Et puis, un des amis de Peters, admiratif du trésor enfoui sous cette carapace dégénérée a réussi à en extirper la richesse artistique en remettant l'homme dans le monde civilisé. Mais toujours, Alain Peters flottera sur son chemin de Caloubadia (terme créole signifiant ce qui est louche, compliqué), entre des épisodes où il s'évaporait dans l’alcool et d'où il revenait pour en puiser l'essence et le retranscrire dans son maloya.
Sa quête spirituelle à travers son Caloubadia, nous laisse à chaque fois une musique qui nous tire les tripes, une poésie dont les paroles nous marquent comme un poinçon tellement les mots sont imprégnés de souffrance, du combat de l'être pour atteindre ce qui lui échappe. Comme il se définissait lui-même, il était maître dans l'art de la parabole : « in parabolèr. »
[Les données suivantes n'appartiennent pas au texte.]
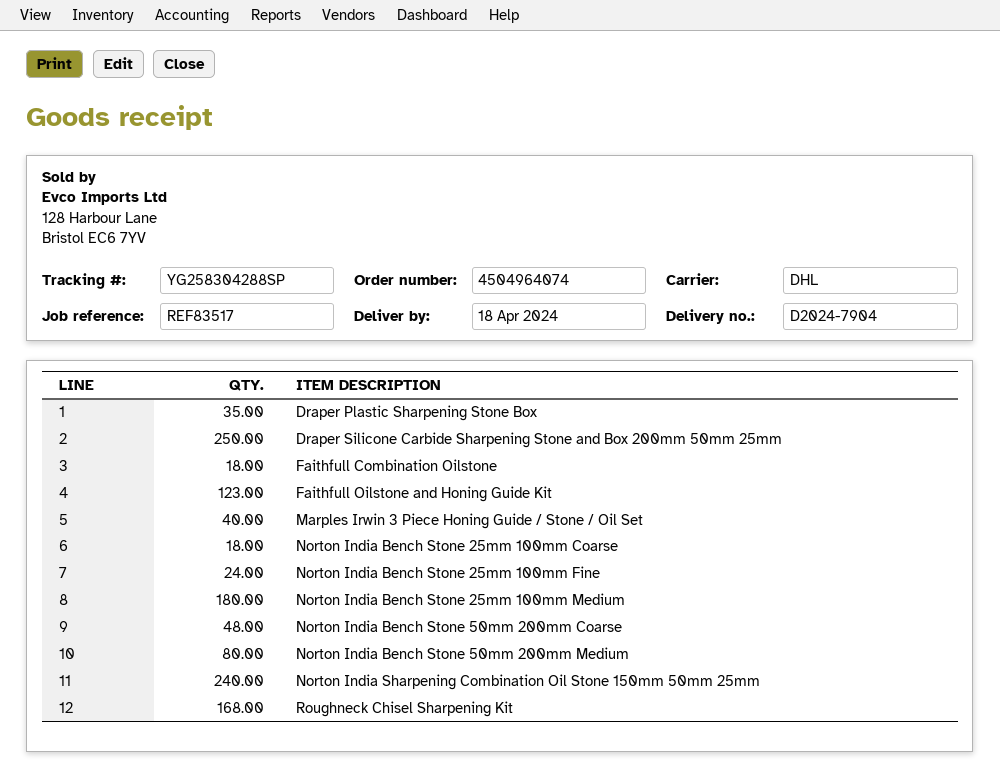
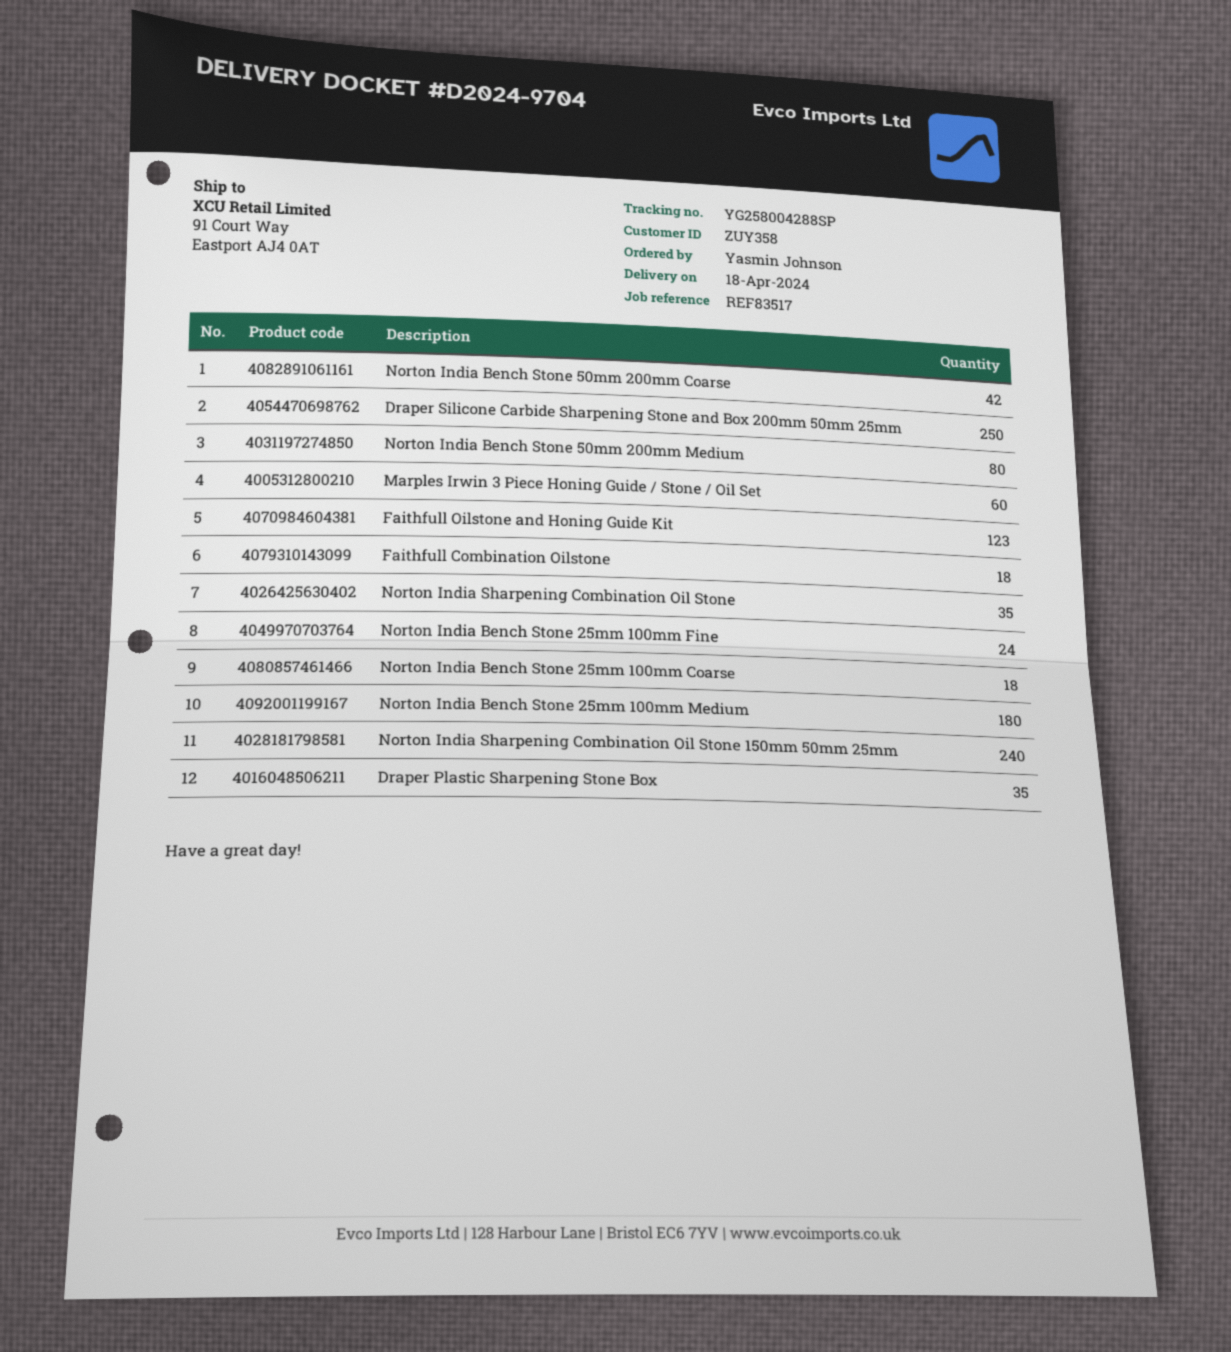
delivery note number: D2024-7904 -> D2024-9704
tracking number: YG258304288SP -> YG258004288SP
Marples Irwin 3 Piece Honing Guide / Stone / Oil Set: 40 -> 60
Norton India Bench Stone 50mm 200mm Coarse: 48 -> 42
Roughneck Chisel Sharpening Kit: 168 -> none
Norton India Sharpening Combination Oil Stone: none -> 35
L'homme a certes perdu son combat mais l'artiste s'est révélé au firmament de la culture réunionnaise comme un grand nom. Parmi ses chansons que je repasse souvent en boucle, je retiens particulièrement "Complainte pour mon défunt papa" (une mélopée musicale qui nous émeut profondément), « Complainte de Satan » (magnifique de poésie racontant son tiraillement entre l'alcool et la sobriété), « Rest' la maloya » (qui évoque son errance et sa vie) et bien sûr « Caloubadia. »
Daniel Waro écrira « Alin », une chanson hommage à Peters disparu quand même bien jeune (43 ans).
25 ans après sa disparition, son « Caloubadia » continue de nous entraîner dans cette bataille interne que chacun, quelque part, mène en lui-même.